Apart from the keyword
and text
field types, ElasticSearch also has support for other common data types such as dates, numbers, and binary values.
Aleph configures entity indexes as follows, based on the properties of the schema:
FollowTheMoney type | ElasticSearch type | Notes |
---|---|---|
text | text | Not indexed separately, but copied to the main text field used in full-text searches. |
date | date | Additionally also copied to the main text field, so that these properties are also used in full-text searches. |
All other property types, including string | keyword | Additionally also copied to the main text field, so that these properties are also used in full-text searches. |
This “hybrid” mapping configuration allows full-text searches across all properties, but also searches and filtering on structured data like email addresses and dates.
ElasticSearch does not support changing the field type in existing indexes. When the property type of a FollowTheMoney schema changes (for example from text
to string
), this will not be reflected in the index configuration unless the index is deleted and recreated.
Special fields
In addition to FtM property values and a full-text search field, Aleph also automatically indexes a few special fields that are derived from the entity data.
Fields per property type
Aleph creates fields per property type that contain all the values of a particular property type. For example, in case of a Company
entity, the countries
field will contain the values from the jurisdiction
property. In case of a Person
entity, the countries
field will contain the values from the country
and nationality
properties. In the same way, Aleph aggregates values per property-type for all other matchable property types (including language, name, phone, …). This allows filtering by a country, language, name, phone number, etc. no matter the exact property that contains the country or name.
Fingerprints
Aleph uses the fingerprints package to heavily normalize names. For example, it will normalize both “Siemens Aktiengesellschaft” and “Siemens AG” to “ag siemens”. The normalized names are stored in the fingerprints field. The fingerprints field is mostly used by Aleph for cross-referencing, but the field can also be queried directly just like any other field.
Number of shards
Each index is stored in one or more shards. Shards can be distributed across multiple nodes. Each shard has some overhead, i.e. lots of very small shards have an impact on search performance. On the other hand, when using very large shards, moving shards (for example in case of a node failure) takes longer.

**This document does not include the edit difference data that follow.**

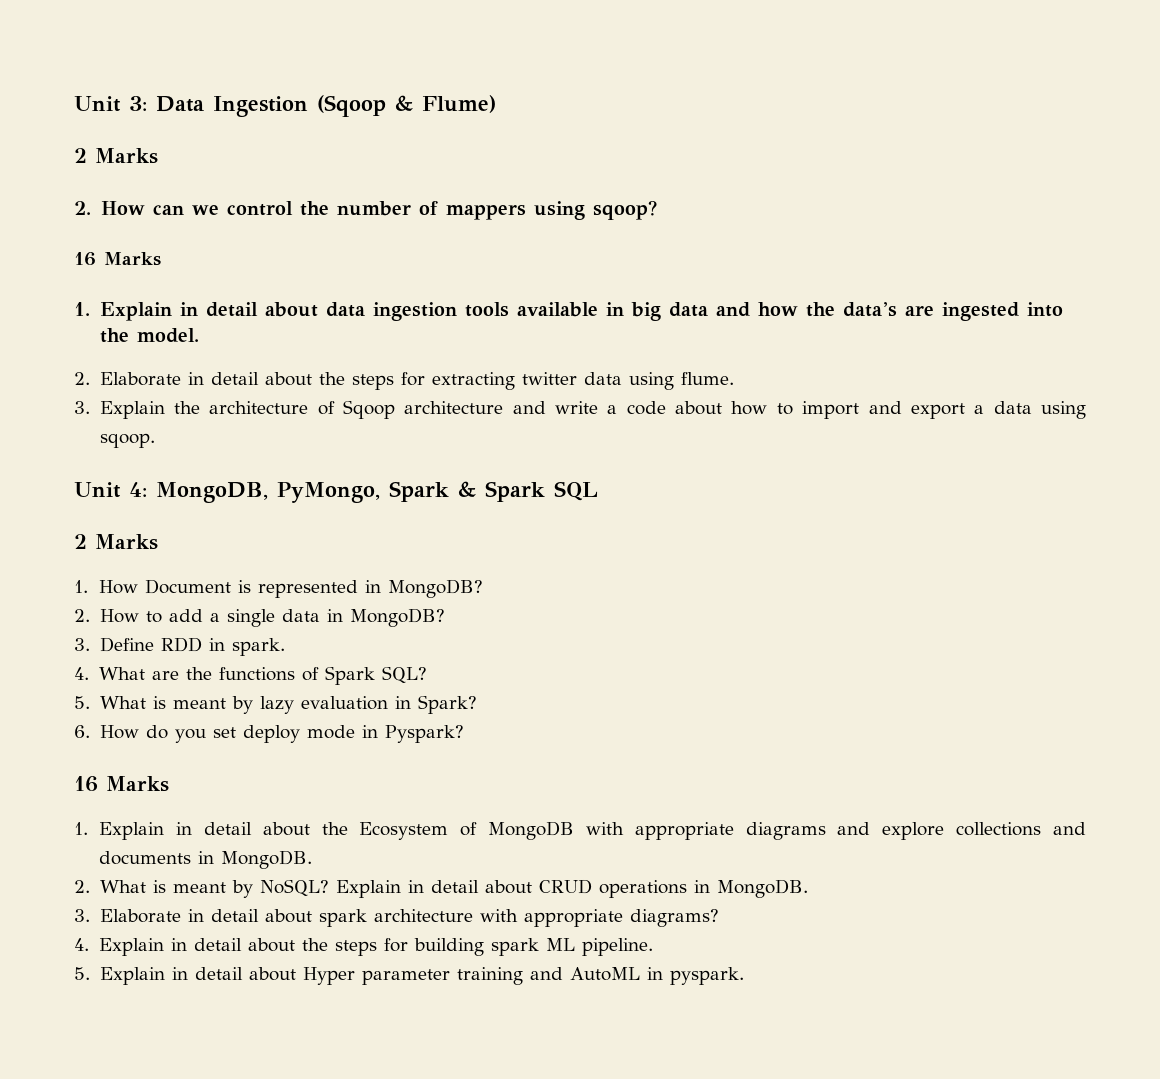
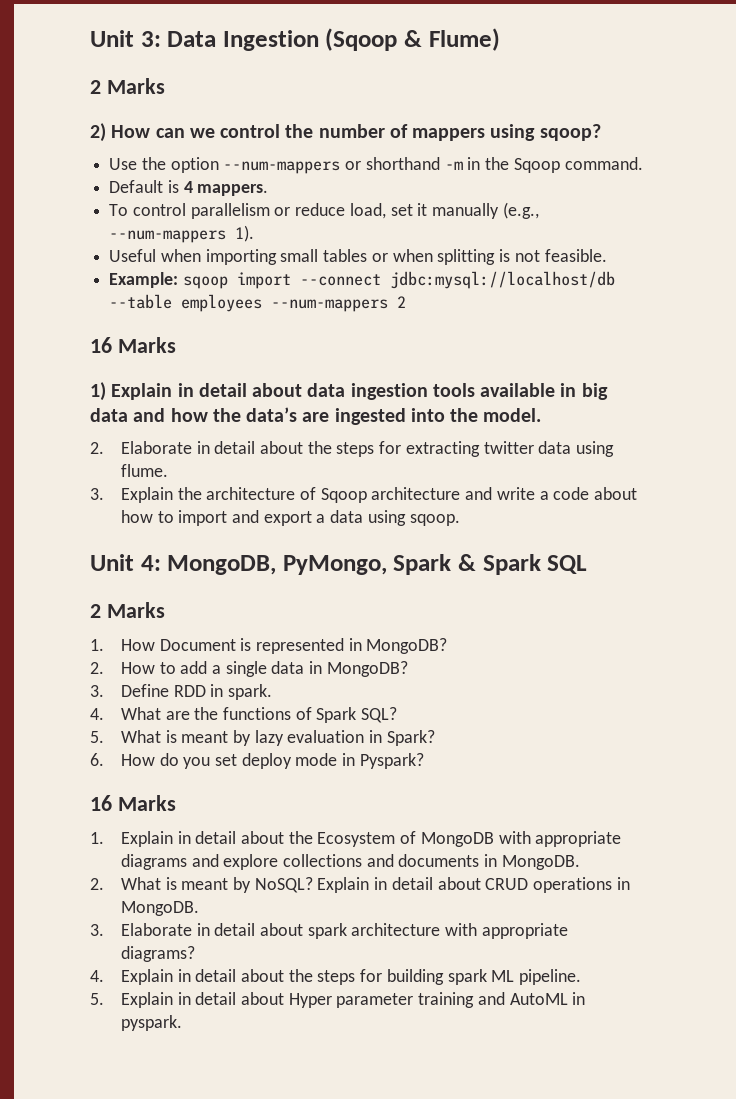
- 2. How can we control the number of mappers using sqoop?
+ 2) How can we control the number of mappers using sqoop?
+ Use the option --num-mappers or shorthand -m in the Sqoop command.
+ Default is 4 mappers.
+ To control parallelism or reduce load, set it manually (e.g., --num-mappers 1).
+ Useful when importing small tables or when splitting is not feasible.
+ Example: sqoop import --connect jdbc:mysql://localhost/db --table employees --num-mappers 2
  16 Marks
- 1. Explain in detail about data ingestion tools available in big data and how the data’s are ingested into the model.
+ 1) Explain in detail about data ingestion tools available in big data and how the data’s are ingested into the model.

For this reason, Aleph configures the number of shards depending on the entity schema. By default, entity indexes will be split into 5 shards, with higher (or lower) numbers of shards for very common (or uncommon) entity schemata.
For example, the Pages
schema is used to represent PDF, Word, PowerPoint and other similar types of documents. These entities tend to be quite large, because they contain the entire document contents. Additionally, they are very common in a typical Aleph instance. As a consequence, the index for Pages
entities is usually quite large, so it makes sense to split it up into a larger number of shards.
On the other hand, Passport
entities tend to be much smaller in size and less common in a typical Aleph instance, so it makes sense to reduce the number of shards for the passports index.
Indexing of multi-page documents
Multi-page documents (for example Word/OpenDocument, PDF, and PowerPoint documents) are represented using multiple entities.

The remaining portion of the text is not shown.